The Europe Space Agency (ESA) is considering delaying the launch of its ExoMars2020 Mars rover two years because of continuing problems with its parachutes.

According to a spokesperson for the European Space Agency (ESA), a “working-level review” for the project was held among ESA and Roscosmos officials in late January, and a preliminary assessment was forwarded to the respective heads of the space agencies, Jan Wörner of ESA and Dmitry Rogozin of Roscosmos, on February 3. “They instructed the respective inspectors general and program chiefs to submit an updated plan and schedule covering all the remaining activities necessary for an authorization to launch,” the ESA spokesperson said. “This plan will be examined by the two agency heads who will meet on 12 March to jointly agree the next steps.”

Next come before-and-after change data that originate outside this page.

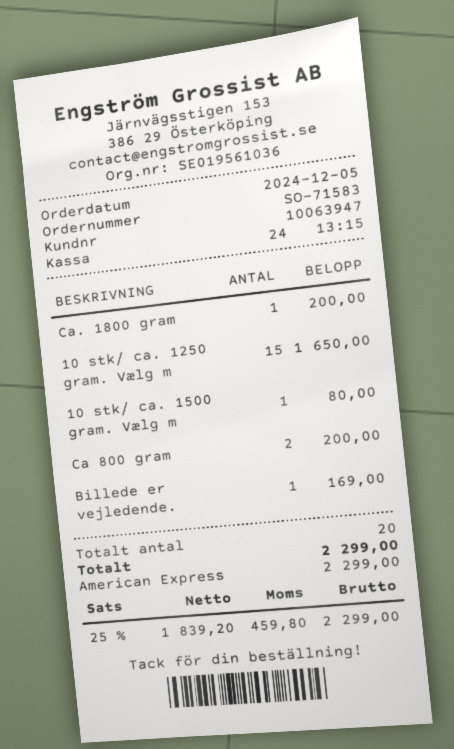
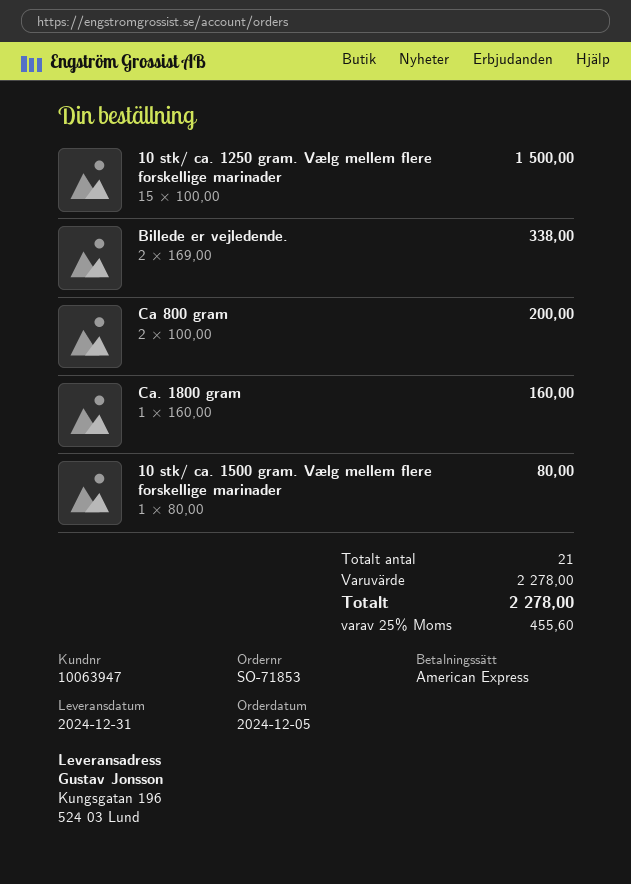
order number: SO-71583 -> SO-71853
Ca. 1800 gram: 1 for 200.00 -> 1 for 160.00
10 stk/ ca. 1250 gram. Vælg m: 15 for 1650.00 -> 15 for 1500.00
Billede er vejledende.: 1 for 169.00 -> 2 for 338.00
total quantity: 20 -> 21
tax: 25% = 459.80 -> 25% = 455.60
total: 2299.00 -> 2278.00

It appears that the European and Russian officials will make a public announcement about ExoMars next month. Their options include pressing ahead with a launch this year or delaying two years until the next favorable window for a launch to Mars opens. Given multiple issues with the mission, a source said a delay is the most likely option.

The parachutes are not the only problem. They have just discovered during thermal testing that the glue used in the the hinges of the rover’s solar panels comes unstuck.

In August 2019, when the parachute issues were first revealed (after much hemming and hawing by ESA officials), I predicted a 50-50 chance they’d delay. When in September 2019 the problems were found to be more serious than first admitted, I lowered the chances of meeting the 2020 launch date to less than 25%.

Right now I predict that the launch of ExoMars2020 will not occur this summer, but will be delayed until the next Martian launch window in 2022. You heard it here first.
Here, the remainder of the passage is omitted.